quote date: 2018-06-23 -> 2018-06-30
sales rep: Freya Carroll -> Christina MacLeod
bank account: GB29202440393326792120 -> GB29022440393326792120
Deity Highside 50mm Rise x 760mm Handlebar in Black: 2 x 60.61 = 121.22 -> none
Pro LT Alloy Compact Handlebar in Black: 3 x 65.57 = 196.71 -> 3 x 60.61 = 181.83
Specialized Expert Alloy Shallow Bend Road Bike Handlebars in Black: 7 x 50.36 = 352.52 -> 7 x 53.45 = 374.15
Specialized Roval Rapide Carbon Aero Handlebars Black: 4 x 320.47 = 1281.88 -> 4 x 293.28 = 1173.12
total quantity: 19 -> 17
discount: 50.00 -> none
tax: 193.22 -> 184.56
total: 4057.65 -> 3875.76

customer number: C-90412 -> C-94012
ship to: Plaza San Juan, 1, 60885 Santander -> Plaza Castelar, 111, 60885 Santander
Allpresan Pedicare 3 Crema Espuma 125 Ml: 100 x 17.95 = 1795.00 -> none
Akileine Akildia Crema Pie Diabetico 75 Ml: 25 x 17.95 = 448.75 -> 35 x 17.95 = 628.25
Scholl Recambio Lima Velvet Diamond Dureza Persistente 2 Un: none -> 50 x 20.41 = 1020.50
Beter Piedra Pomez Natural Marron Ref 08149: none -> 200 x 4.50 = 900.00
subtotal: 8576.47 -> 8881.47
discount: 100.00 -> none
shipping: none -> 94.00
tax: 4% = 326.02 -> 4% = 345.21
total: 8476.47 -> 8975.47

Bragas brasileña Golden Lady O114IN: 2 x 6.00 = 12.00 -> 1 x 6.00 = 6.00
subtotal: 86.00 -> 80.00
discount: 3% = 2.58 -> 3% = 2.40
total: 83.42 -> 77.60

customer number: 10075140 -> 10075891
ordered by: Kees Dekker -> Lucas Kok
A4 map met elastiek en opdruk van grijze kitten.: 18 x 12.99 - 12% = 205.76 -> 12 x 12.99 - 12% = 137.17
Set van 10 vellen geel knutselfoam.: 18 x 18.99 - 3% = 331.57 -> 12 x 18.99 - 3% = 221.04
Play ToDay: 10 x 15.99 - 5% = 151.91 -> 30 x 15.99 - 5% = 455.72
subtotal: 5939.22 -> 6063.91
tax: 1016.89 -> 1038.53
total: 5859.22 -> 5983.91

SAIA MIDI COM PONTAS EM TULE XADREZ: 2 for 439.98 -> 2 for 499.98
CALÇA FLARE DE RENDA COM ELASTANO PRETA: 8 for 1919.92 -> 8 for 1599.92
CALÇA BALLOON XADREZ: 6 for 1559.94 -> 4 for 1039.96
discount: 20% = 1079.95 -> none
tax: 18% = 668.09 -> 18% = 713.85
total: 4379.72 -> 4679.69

::::::::::

● Your objective
Begin with the line containing "SAIA MIDI COM" and repeat each line exactly until the records above end.

● Answer to this problem
SAIA MIDI COM PONTAS EM TULE XADREZ: 2 for 439.98 -> 2 for 499.98
CALÇA FLARE DE RENDA COM ELASTANO PRETA: 8 for 1919.92 -> 8 for 1599.92
CALÇA BALLOON XADREZ: 6 for 1559.94 -> 4 for 1039.96
discount: 20% = 1079.95 -> none
tax: 18% = 668.09 -> 18% = 713.85
total: 4379.72 -> 4679.69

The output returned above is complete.